▸ Study material
Segment Open
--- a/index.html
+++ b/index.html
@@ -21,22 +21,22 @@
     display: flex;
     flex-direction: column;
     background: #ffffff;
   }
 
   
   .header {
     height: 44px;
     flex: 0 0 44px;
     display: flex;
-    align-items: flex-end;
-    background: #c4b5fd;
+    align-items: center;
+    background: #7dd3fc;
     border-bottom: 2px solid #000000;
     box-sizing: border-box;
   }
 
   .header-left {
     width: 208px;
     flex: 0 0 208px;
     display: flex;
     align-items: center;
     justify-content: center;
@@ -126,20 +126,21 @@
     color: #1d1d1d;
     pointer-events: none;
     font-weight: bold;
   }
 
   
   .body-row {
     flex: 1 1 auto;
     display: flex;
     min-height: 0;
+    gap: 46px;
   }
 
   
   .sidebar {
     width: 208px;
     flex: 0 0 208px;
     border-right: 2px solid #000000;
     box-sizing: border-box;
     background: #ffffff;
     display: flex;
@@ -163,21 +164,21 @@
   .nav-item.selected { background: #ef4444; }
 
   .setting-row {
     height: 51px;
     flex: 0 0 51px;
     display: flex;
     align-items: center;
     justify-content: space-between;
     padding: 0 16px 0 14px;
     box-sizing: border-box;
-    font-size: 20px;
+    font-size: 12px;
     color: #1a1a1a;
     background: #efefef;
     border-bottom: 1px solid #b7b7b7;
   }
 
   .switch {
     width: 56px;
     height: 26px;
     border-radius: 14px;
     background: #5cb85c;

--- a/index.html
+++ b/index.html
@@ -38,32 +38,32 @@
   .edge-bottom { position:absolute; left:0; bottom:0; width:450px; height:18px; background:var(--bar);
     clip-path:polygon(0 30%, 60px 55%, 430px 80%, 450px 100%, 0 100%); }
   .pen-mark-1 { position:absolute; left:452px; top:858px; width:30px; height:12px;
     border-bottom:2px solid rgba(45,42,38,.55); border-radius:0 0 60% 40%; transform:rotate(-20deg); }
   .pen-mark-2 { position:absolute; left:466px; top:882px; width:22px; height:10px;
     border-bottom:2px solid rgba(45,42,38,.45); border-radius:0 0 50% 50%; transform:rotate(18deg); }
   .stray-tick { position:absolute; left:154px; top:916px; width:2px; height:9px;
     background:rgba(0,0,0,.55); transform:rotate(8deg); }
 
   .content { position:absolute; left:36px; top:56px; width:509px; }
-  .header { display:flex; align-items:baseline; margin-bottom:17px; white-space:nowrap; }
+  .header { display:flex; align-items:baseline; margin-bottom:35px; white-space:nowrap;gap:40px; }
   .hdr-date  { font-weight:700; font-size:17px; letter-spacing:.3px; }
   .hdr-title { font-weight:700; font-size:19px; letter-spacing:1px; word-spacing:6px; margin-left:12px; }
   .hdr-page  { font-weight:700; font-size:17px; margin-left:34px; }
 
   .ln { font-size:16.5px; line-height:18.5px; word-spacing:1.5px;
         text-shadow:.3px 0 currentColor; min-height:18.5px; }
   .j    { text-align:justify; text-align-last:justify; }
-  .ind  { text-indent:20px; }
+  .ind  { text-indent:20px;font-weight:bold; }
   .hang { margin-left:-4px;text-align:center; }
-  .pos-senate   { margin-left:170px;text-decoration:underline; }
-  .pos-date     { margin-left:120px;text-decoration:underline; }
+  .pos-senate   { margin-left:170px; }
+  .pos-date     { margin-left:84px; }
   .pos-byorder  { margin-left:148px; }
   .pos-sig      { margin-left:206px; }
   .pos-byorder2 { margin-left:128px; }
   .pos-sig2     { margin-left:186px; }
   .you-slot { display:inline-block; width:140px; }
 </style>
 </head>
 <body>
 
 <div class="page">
Segment Closed
Segment Open
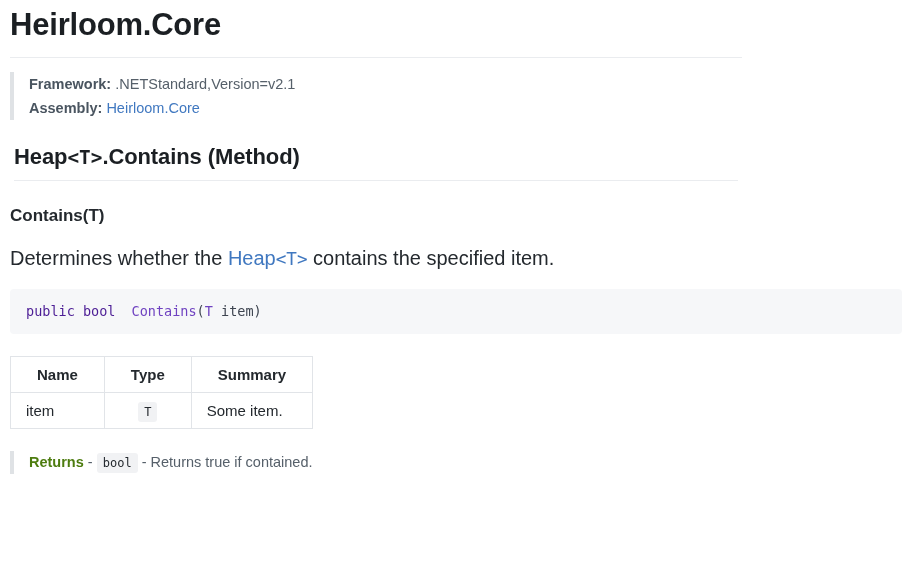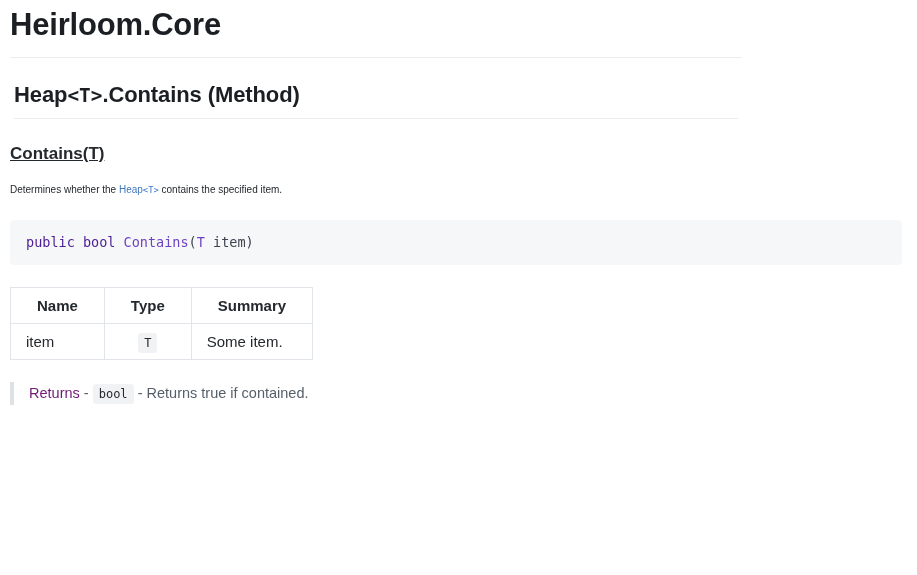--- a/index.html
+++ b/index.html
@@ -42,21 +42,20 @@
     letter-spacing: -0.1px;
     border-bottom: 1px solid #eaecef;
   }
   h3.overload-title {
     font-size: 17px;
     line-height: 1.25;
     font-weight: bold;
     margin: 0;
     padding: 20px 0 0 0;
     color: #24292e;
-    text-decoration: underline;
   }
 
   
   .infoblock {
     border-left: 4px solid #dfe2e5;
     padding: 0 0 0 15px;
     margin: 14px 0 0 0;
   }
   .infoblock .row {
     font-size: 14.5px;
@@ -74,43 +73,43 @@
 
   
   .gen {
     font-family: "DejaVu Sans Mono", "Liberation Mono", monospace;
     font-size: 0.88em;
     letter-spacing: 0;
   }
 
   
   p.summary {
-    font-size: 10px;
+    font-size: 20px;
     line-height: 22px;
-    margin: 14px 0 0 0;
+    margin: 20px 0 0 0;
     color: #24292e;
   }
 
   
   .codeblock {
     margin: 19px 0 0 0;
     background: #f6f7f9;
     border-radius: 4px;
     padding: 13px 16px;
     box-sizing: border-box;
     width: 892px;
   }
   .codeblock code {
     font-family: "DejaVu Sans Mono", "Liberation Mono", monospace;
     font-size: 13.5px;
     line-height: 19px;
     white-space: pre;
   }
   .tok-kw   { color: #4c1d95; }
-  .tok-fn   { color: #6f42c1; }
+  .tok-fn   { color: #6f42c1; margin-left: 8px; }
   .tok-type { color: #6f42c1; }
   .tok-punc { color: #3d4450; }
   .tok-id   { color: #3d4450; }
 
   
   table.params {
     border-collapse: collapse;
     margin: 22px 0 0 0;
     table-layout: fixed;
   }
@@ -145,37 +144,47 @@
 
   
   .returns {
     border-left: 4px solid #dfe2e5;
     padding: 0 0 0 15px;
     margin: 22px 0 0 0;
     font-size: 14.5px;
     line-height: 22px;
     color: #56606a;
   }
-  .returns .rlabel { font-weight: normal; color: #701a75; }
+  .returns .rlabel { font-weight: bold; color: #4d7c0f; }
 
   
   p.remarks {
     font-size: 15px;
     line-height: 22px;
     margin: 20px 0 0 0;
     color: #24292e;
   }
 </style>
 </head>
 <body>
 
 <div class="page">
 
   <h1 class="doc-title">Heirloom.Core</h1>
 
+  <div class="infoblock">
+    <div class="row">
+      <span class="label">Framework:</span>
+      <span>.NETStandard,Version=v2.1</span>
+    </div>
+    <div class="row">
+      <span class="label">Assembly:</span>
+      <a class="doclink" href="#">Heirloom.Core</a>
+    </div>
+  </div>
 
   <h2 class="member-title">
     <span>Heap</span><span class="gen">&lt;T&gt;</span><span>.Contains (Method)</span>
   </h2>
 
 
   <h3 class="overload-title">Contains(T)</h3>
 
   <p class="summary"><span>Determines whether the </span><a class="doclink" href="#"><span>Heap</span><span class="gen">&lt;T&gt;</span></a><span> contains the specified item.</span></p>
Segment Closed
Segment Open
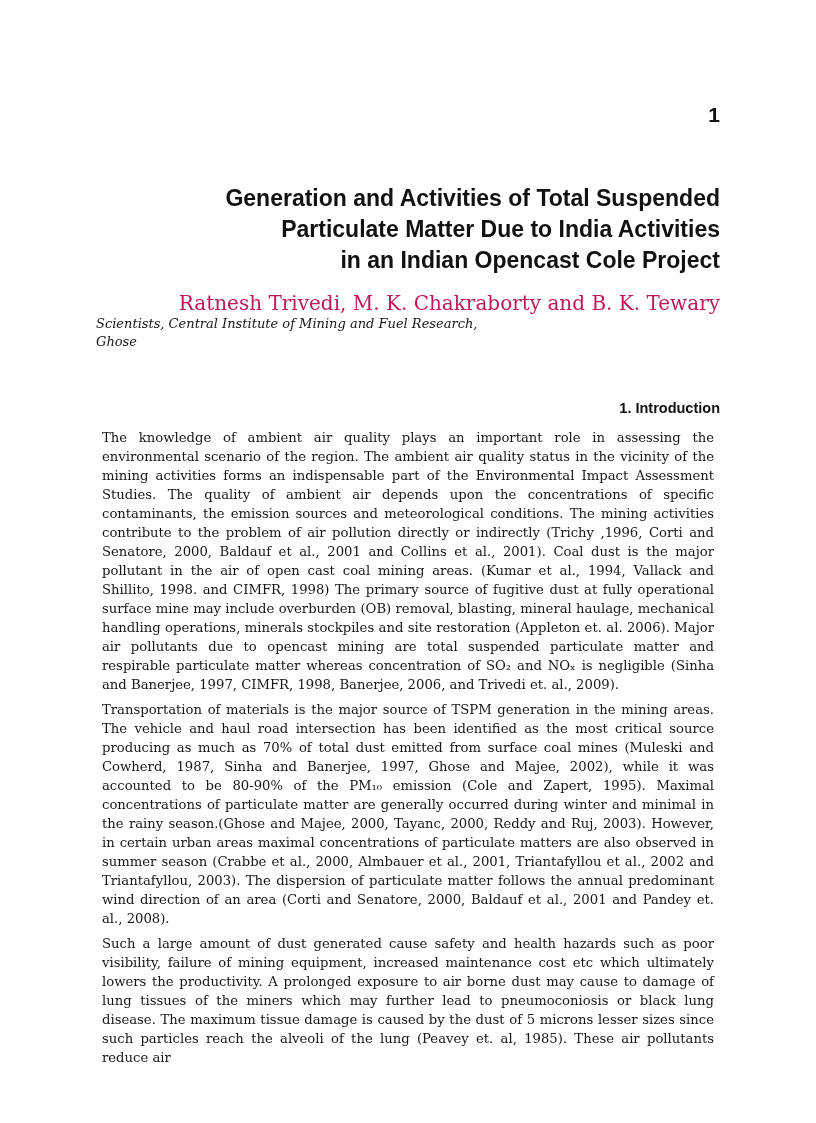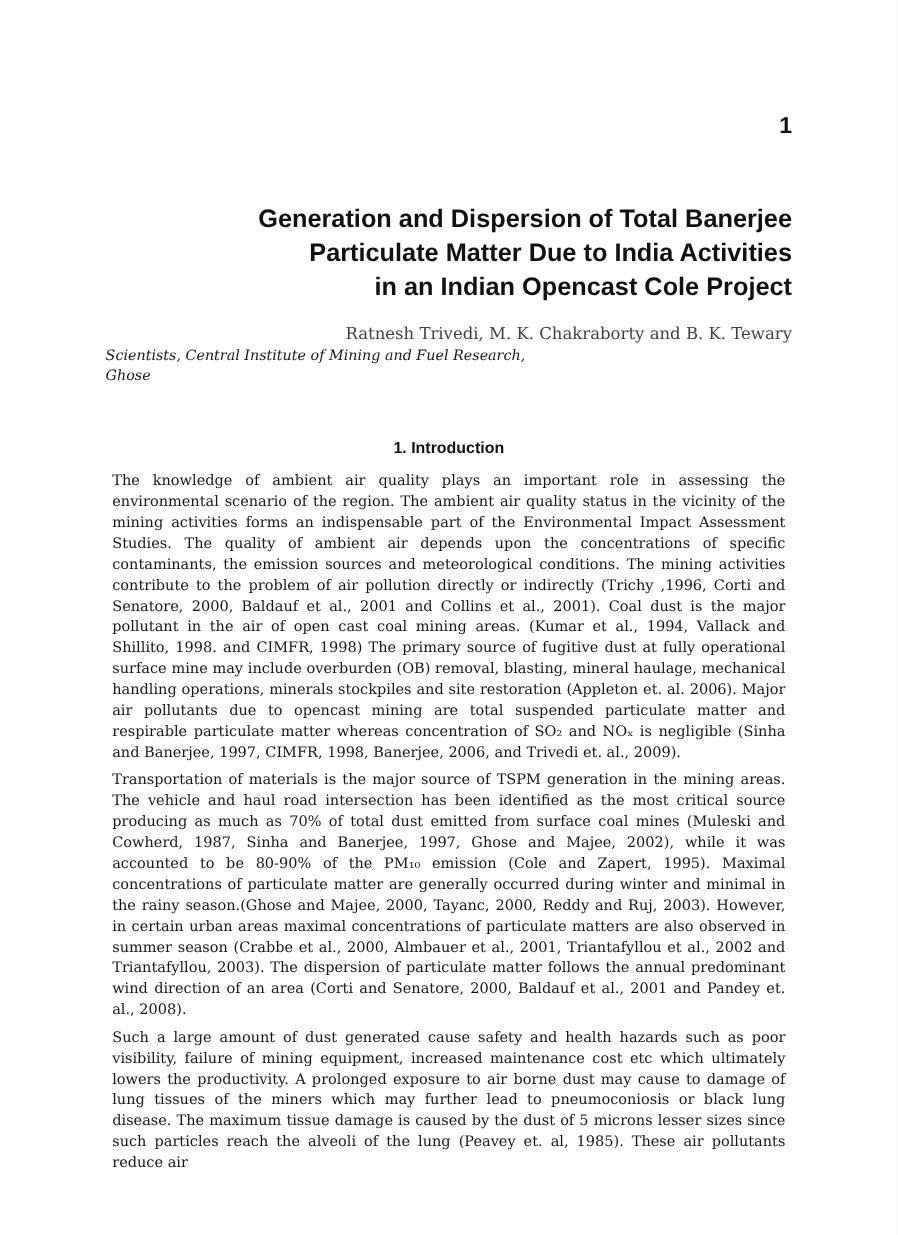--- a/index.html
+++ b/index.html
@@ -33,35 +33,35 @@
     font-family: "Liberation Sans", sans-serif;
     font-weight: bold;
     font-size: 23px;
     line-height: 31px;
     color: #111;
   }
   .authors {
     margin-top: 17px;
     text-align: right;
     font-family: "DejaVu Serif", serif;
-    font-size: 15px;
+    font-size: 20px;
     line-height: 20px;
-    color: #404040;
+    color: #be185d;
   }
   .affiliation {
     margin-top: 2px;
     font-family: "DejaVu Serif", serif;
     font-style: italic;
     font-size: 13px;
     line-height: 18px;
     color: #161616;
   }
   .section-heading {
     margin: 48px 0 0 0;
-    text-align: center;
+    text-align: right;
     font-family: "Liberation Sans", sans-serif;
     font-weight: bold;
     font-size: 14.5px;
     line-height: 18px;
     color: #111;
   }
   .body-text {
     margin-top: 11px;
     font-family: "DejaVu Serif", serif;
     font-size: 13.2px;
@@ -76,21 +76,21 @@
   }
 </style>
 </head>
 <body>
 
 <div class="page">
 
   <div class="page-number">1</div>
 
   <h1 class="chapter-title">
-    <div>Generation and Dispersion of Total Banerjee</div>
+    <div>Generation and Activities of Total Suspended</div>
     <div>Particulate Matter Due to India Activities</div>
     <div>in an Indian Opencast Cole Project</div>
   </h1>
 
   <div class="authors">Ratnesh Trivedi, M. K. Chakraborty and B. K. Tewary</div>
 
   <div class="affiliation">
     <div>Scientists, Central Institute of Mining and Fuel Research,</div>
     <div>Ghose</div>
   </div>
Segment Closed
▸ To do
Give the total number of lines in the entries that contain the word "items", with no other words.

▸ Answer section
6